Entries supplied -
'''
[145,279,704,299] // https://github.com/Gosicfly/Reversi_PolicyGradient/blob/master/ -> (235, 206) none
'''
'''
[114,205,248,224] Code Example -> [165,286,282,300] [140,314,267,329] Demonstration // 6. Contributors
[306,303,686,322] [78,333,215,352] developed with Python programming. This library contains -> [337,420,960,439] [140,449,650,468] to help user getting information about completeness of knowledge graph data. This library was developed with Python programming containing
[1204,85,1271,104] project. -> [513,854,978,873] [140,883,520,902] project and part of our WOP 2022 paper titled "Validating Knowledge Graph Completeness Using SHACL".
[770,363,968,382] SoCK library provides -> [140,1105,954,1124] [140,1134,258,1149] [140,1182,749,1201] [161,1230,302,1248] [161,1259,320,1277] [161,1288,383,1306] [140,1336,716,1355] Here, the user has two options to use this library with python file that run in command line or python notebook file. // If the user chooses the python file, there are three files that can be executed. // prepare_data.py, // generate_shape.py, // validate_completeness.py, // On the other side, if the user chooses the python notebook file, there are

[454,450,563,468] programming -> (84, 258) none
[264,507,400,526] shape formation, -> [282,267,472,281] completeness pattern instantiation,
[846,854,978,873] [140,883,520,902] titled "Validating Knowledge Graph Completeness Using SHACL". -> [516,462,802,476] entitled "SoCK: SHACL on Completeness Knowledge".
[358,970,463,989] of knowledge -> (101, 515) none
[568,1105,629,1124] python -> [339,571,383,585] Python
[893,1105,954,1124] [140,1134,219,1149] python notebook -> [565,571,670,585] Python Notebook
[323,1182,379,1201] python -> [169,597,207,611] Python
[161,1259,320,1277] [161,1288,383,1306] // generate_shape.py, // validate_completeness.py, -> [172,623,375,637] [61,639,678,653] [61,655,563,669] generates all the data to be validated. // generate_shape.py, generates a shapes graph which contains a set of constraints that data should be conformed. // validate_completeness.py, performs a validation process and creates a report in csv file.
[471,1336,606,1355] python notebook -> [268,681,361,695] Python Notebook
'''
What is expected - Search the listing above for the lines with "[306,303,686,322] [78,333,215,352] developed" and "[454,450,563,468] programming ->", then output those lines and all lines between them exactly.

Exercise solution -
[306,303,686,322] [78,333,215,352] developed with Python programming. This library contains -> [337,420,960,439] [140,449,650,468] to help user getting information about completeness of knowledge graph data. This library was developed with Python programming containing
[1204,85,1271,104] project. -> [513,854,978,873] [140,883,520,902] project and part of our WOP 2022 paper titled "Validating Knowledge Graph Completeness Using SHACL".
[770,363,968,382] SoCK library provides -> [140,1105,954,1124] [140,1134,258,1149] [140,1182,749,1201] [161,1230,302,1248] [161,1259,320,1277] [161,1288,383,1306] [140,1336,716,1355] Here, the user has two options to use this library with python file that run in command line or python notebook file. // If the user chooses the python file, there are three files that can be executed. // prepare_data.py, // generate_shape.py, // validate_completeness.py, // On the other side, if the user chooses the python notebook file, there are

[454,450,563,468] programming -> (84, 258) none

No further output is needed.